ESRF Data Compressor

ESRF Data Compressor is a command-line tool and Python library designed to compress large ESRF HDF5 datasets (3D volumes) and verify data consistency via SSIM. The default compression backend uses Blosc2 + Grok (JPEG2000).


Features

  • Discover raw HDF5 dataset files under an experiment’s RAW_DATA

    • Goes through the HDF5 Virtual Datasets to find the data to compress
    • Allows to filter down scan by scan based on the value of a key
  • Slice-by-slice compression

    • Uses Blosc2 + Grok (JPEG2000) on every slice of each 3D dataset (axis 0)
    • User-configurable compression ratio (e.g. --cratio 10)
  • Parallel execution

  • Automatically factors CPU cores into worker processes × per-process threads

  • By default, each worker runs up to 2 Blosc2 threads (or falls back to 1 thread if < 2 cores)

  • Non-destructive workflow

    1. compress writes compressed files either:
      • next to each source as <basename>_<compression_method>.h5 (--layout sibling), or
      • under a mirrored RAW_DATA_COMPRESSED tree using the same source file names, while copying non-compressed folders/files (--layout mirror, default)
    2. check computes SSIM (first and last frames) and writes a report
    3. overwrite (optional) swaps out the raw frame file (irreversible)
  • Four simple CLI subcommands

    • compress-hdf5 list  Show all raw HDF5 files to be processed
    • compress-hdf5 compress Generate compressed siblings
    • compress-hdf5 check  Produce a per-dataset SSIM report between raw & compressed
    • compress-hdf5 overwrite Atomically replace each raw frame file (irreversible)

Installation

From PyPI

pip install esrf-data-compressor

Once installed, the compress-hdf5 command will be available in your PATH.

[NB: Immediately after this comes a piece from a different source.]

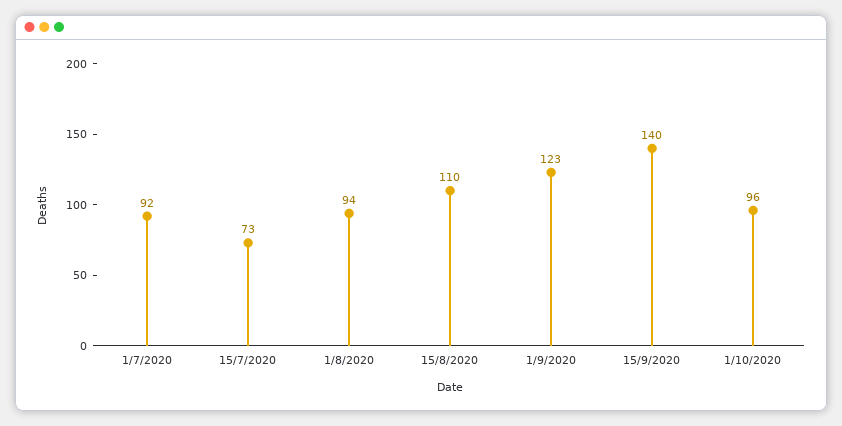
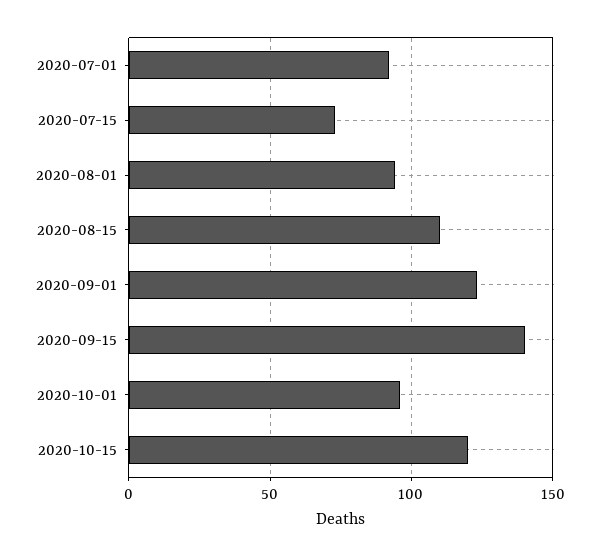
2020-10-15: none -> 120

From Source (for development)

git clone https://gitlab.esrf.fr/dau/esrf-data-compressor.git
cd esrf-data-compressor

# (Optional) Create & activate a virtual environment
python -m venv venv
source venv/bin/activate

# Install build dependencies & the package itself
pip install .

Documentation

Full documentation is available online: ESRF Data Compressor Docs

Contributing & Development

  • Clone the repository:

    git clone https://gitlab.esrf.fr/dau/esrf-data-compressor.git
    cd esrf-data-compressor
    
  • Install dependencies (in a virtual environment):

    python -m venv venv
    source venv/bin/activate
    pip install -e "[dev]"
    
  • Run tests with coverage:

    pytest -v --cov=esrf_data_compressor --cov-report=term-missing
    
  • Style:

    • black .
    • flake8 .
    • ruff .
  • Build docs (Sphinx + pydata theme):

    sphinx-build doc build/html
    

License

This project is licensed under the MIT License. See LICENSE for full text.


Changelog

All noteworthy changes are recorded in CHANGELOG.md. Version 0.1.0 marks the first public release with:

  • Initial implementation of Blosc2 + Grok (JPEG2000) compression for 3D HDF5 datasets.
  • SSIM-based integrity check (first & last slice).
  • Four-command CLI (compress-hdf5 list, compress-hdf5 compress, compress-hdf5 check, compress-hdf5 overwrite).
  • Parallelism with worker×thread auto-factoring.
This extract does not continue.